# TASK MATERIAL
----

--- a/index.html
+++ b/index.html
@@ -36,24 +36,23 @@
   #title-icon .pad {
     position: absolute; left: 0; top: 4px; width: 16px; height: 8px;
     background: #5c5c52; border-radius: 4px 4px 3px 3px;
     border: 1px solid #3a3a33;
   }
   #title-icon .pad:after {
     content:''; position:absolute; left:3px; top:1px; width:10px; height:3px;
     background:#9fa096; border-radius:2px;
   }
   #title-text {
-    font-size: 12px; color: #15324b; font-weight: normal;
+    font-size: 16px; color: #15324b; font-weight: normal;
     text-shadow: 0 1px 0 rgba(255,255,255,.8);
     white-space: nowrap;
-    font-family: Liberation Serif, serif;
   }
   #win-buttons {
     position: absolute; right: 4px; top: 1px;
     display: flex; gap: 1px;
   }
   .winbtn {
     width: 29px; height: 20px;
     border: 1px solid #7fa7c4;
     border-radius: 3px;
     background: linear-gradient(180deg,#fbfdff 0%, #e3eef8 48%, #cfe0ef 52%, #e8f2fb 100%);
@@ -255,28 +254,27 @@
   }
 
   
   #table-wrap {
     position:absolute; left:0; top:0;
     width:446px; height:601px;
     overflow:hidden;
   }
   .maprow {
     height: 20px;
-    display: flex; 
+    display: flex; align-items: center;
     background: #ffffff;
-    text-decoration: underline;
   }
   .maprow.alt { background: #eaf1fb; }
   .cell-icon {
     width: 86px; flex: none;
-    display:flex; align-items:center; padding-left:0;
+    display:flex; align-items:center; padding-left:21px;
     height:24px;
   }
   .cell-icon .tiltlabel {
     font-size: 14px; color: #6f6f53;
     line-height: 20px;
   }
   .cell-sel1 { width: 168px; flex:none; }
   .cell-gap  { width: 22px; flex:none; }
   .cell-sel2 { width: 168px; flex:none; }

----

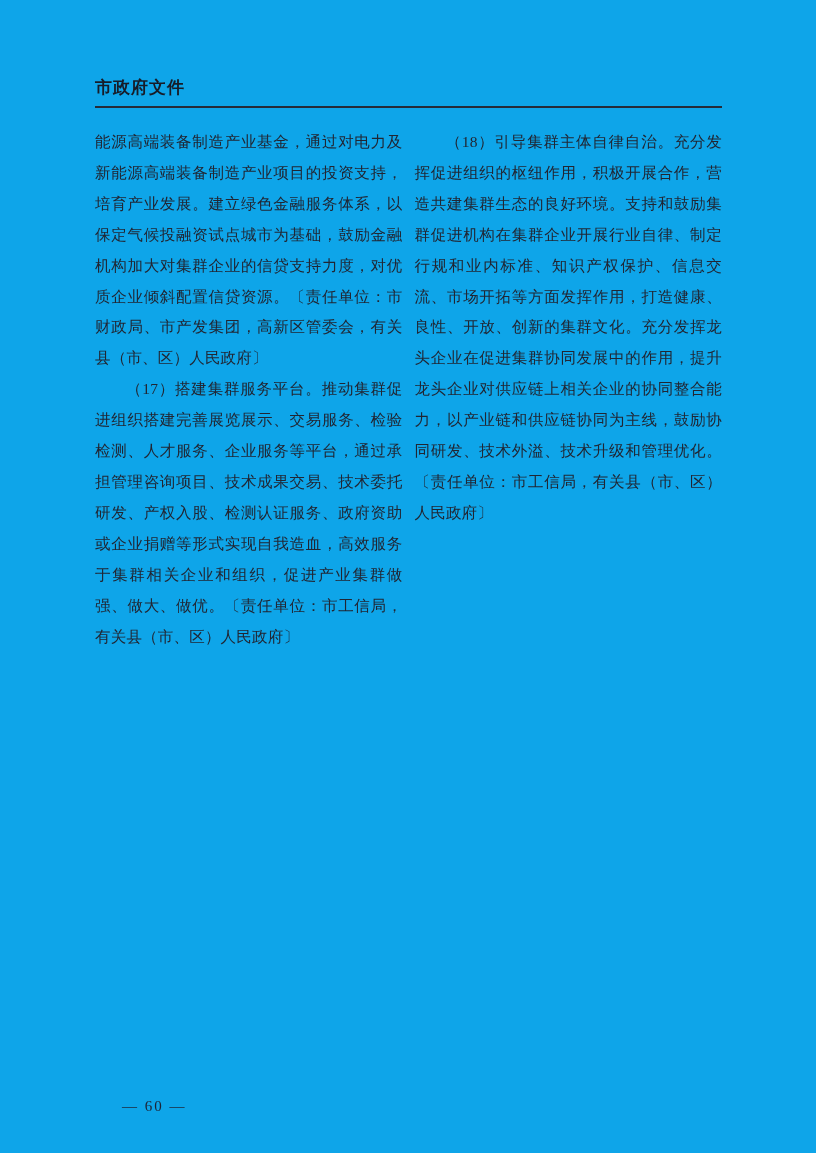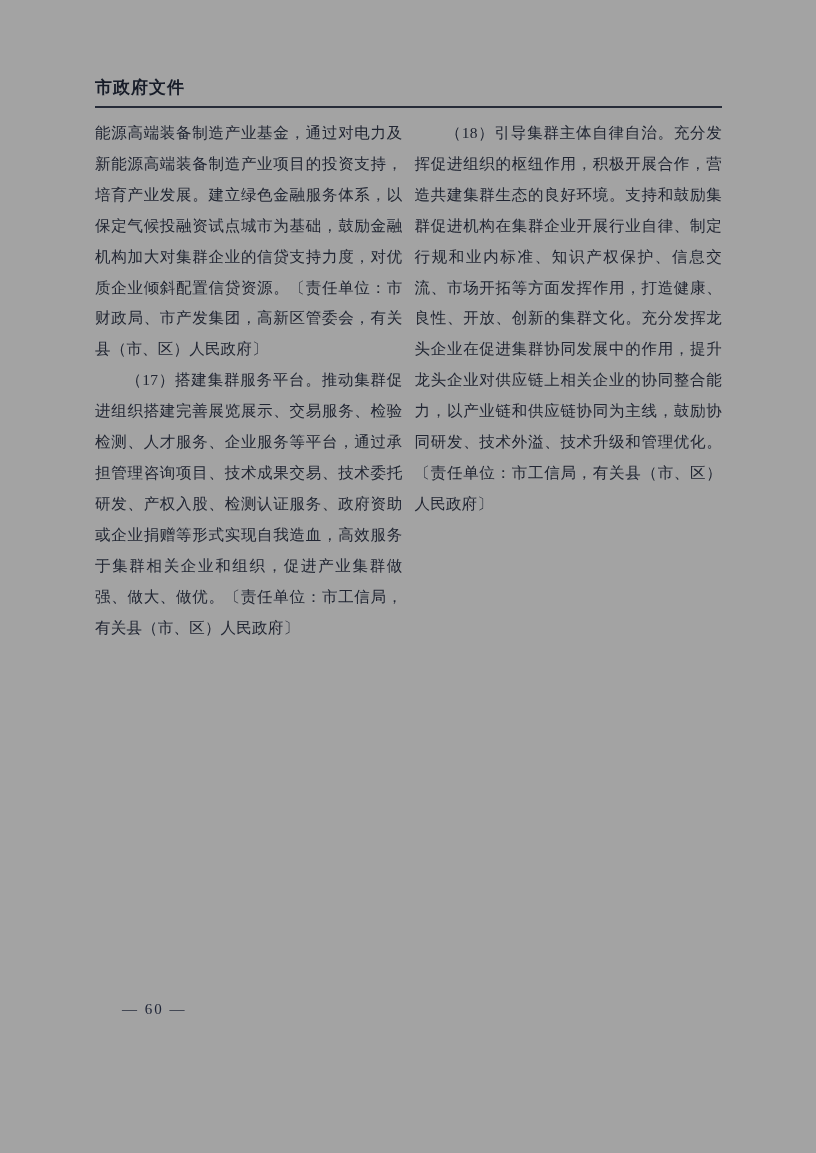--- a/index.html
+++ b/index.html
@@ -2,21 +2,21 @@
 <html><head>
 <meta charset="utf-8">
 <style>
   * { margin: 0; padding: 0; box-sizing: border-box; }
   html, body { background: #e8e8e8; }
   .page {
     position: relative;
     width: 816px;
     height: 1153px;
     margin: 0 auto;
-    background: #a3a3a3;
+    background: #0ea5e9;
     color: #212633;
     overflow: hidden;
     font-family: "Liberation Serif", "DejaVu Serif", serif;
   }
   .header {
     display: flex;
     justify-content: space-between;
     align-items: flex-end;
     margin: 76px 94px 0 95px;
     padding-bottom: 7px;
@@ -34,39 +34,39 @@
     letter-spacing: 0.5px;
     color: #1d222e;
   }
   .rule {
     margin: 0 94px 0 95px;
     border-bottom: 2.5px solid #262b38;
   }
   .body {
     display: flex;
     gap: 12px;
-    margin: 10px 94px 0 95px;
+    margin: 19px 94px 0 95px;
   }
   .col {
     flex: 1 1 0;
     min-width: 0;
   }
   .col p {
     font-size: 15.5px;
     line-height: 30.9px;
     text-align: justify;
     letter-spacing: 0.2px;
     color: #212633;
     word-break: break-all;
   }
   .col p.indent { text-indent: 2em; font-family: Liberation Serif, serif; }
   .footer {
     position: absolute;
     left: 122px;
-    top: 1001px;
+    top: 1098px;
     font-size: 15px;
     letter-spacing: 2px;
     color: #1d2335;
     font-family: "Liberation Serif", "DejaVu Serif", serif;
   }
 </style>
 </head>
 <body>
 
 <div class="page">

----

In the listing above, locate each line with "bottom" and copy it.

     padding-bottom: 7px;
     border-bottom: 2.5px solid #262b38;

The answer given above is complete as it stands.